Puerto Vallarta fishing reportMarch / 06 /2010Captain Steve Torres Has been on a tuna hunt even though it is late season Captain Steve found a great boil of Yellowfins but way offshore about 20 miles past the El Banco so it is about a 70 mile run from the Marina Vallarta. We left the docks last Tuesday a little before 4 am hit the fishing grounds about 7 am, and right as we approached the Island we saw a nice flock of birds and smaller tunas jumping just like the other day Captain Steve said smaller tunas jumping early and the big bite in the afternoon after 2pm We had a first hook up after about 15 minutes drifting and casting live bait, nice little footballs about 30-40 lbs great Sashimi to start off the day, after we boated the first tuna we caught up with the School and as soon as we starting drifting again, there was another bite then another then 1 more all about the same l.size 30 -50 lbs that got everyone blood going we kept catching one after another with 1 more triple hook up, then at about 2 pm we decided to get a little further away from the Island and try for the bigger tuna&We drove about a mile Captain Steve spotted some birds and we were back on top of them. Then we all saw a big splash in the water behind us much bigger then we had seen all day and 5 minutes after that we were hooked up again this Yellowfin had a little more size about 120 lbs to top the day, total count eleven Yellowfin tuna's-30-60 lb range and one that was about 120 lbs.


----------



## Magic236 (Oct 1, 2007)

Nice catch.
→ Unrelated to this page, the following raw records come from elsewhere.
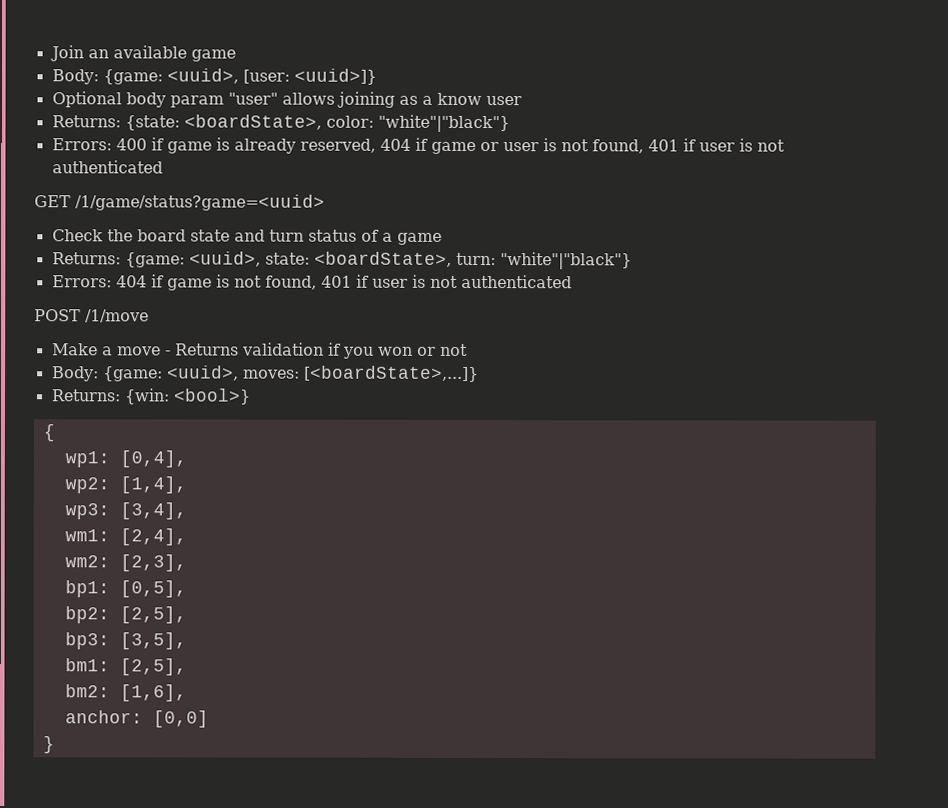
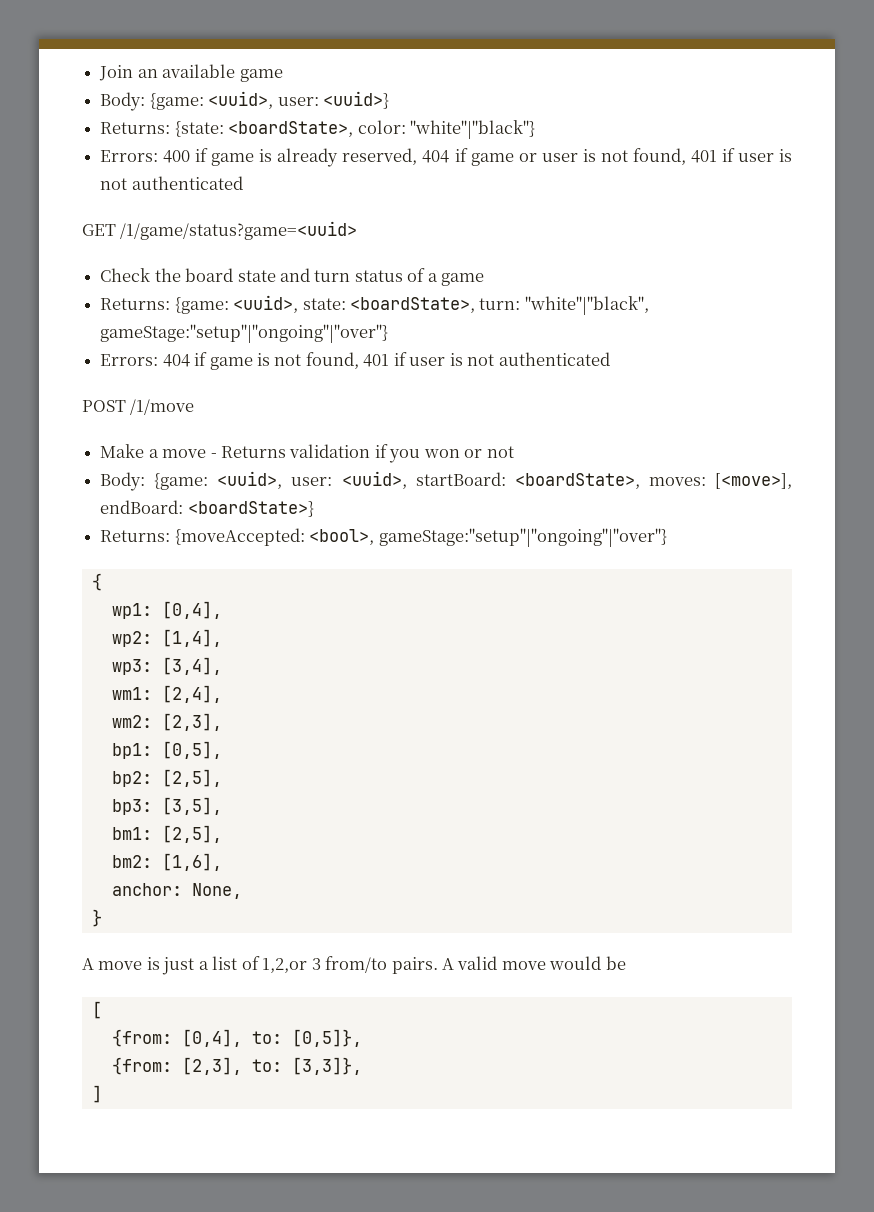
- Body: {game: <uuid>, [user: <uuid>]}
- Optional body param "user" allows joining as a know user
+ Body: {game: <uuid>, user: <uuid>}
- Returns: {game: <uuid>, state: <boardState>, turn: "white"|"black"}
+ Returns: {game: <uuid>, state: <boardState>, turn: "white"|"black", gameStage:"setup"|"ongoing"|"over"}
- Body: {game: <uuid>, moves: [<boardState>,...]}
- Returns: {win: <bool>}
+ Body: {game: <uuid>, user: <uuid>, startBoard: <boardState>, moves: [<move>], endBoard: <boardState>}
+ Returns: {moveAccepted: <bool>, gameStage:"setup"|"ongoing"|"over"}
- anchor: [0,0]
+ anchor: None,
+ A move is just a list of 1,2,or 3 from/to pairs. A valid move would be
+ [
+ {from: [0,4], to: [0,5]},
+ {from: [2,3], to: [3,3]},
+ ]

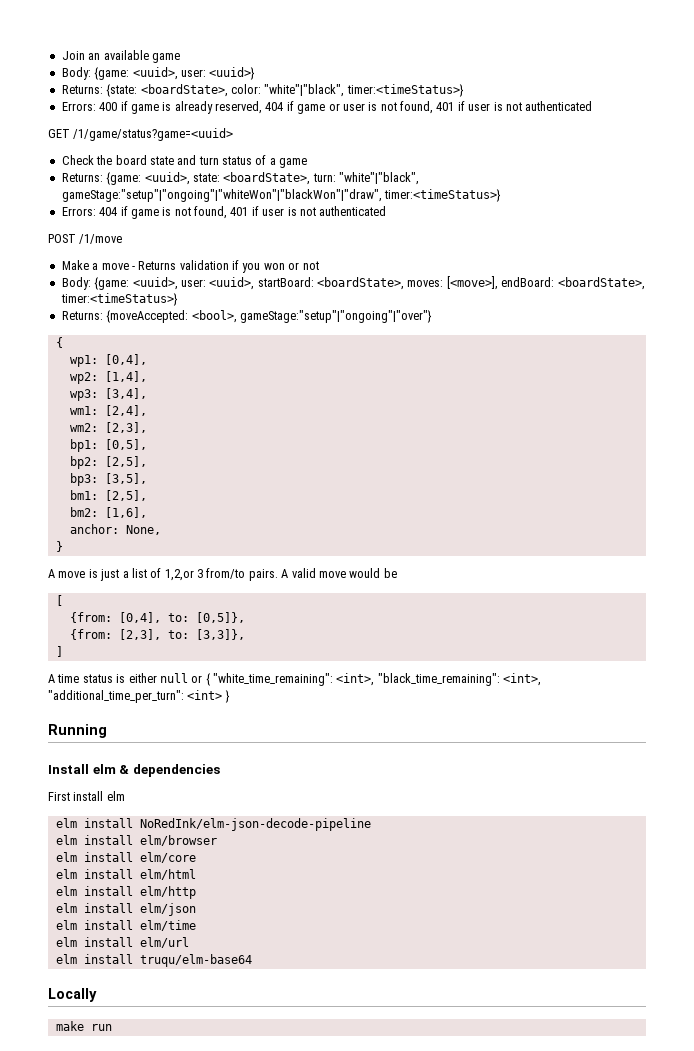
- Returns: {state: <boardState>, color: "white"|"black"}
+ Returns: {state: <boardState>, color: "white"|"black", timer:<timeStatus>}
- Returns: {game: <uuid>, state: <boardState>, turn: "white"|"black", gameStage:"setup"|"ongoing"|"over"}
+ Returns: {game: <uuid>, state: <boardState>, turn: "white"|"black", gameStage:"setup"|"ongoing"|"whiteWon"|"blackWon"|"draw", timer:<timeStatus>}
- Body: {game: <uuid>, user: <uuid>, startBoard: <boardState>, moves: [<move>], endBoard: <boardState>}
+ Body: {game: <uuid>, user: <uuid>, startBoard: <boardState>, moves: [<move>], endBoard: <boardState>, timer:<timeStatus>}
+ A time status is either null or { "white_time_remaining": <int>, "black_time_remaining": <int>, "additional_time_per_turn": <int> }
+ Running
+ Install elm & dependencies
+ First install elm
+ elm install NoRedInk/elm-json-decode-pipeline
+ elm install elm/browser
+ elm install elm/core
+ elm install elm/html
+ elm install elm/http
+ elm install elm/json
+ elm install elm/time
+ elm install elm/url
+ elm install truqu/elm-base64
+ Locally
+ make run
I noticed that the Allison fins are short. Do YFT in the Pacific have shorter Allisons than those in the Atlantic/Caribbean basin?


----------



## puertovallartafish (Jan 7, 2010)

Im not sure I will ask the Captain what he thinks??


----------



## Sea That (Dec 12, 2009)

the color looks different too. Not much yellow


----------



## Magic236 (Oct 1, 2007)

I don't think it is a YFT. It's a good sized tuna, whatever it is.....


----------



## Fiver (Nov 6, 2008)

I booked a 12 hour trip with Captain Steve Torres on the Ana Maria for October 21st, 2010(during my honeymoon) a few weeks back. October is supposed to be a great month aroundthe rocks (Corbetena and El Banco)for the blue and black marlin, sailfish, dorado, and tuna....we can't wait.


----------



## blanetankersley (Jan 17, 2009)

I can see the difference in the Allison Fins now that i look at this pic of this tuna and pic of another YFT. They are much shorter indeed


----------



## Fiver (Nov 6, 2008)

> *blanetankersley (3/18/2010)*I can see the difference in the Allison Fins now that i look at this pic of this tuna and pic of another YFT. They are much shorter indeed


...could be a pacific bluefin, _Thunnus orientalis, _maybe..?


----------



## Magic236 (Oct 1, 2007)

It's either a big eye or a bluefin.


----------



## blanetankersley (Jan 17, 2009)

My guess is Bigeye


----------



## puertovallartafish (Jan 7, 2010)

Im Pretty sure its Yellowfin here is more photos you be the judge??


----------



## GROUPER321 (Jul 30, 2008)

Well it's a tuna for sure. To my knowledge the yellowfin tuna in the Pacific run different strands of gene. Just like gulf and Atlantic and Caribbean. I feel its a large male yellowfin. The females have the longer fins than do the males.


----------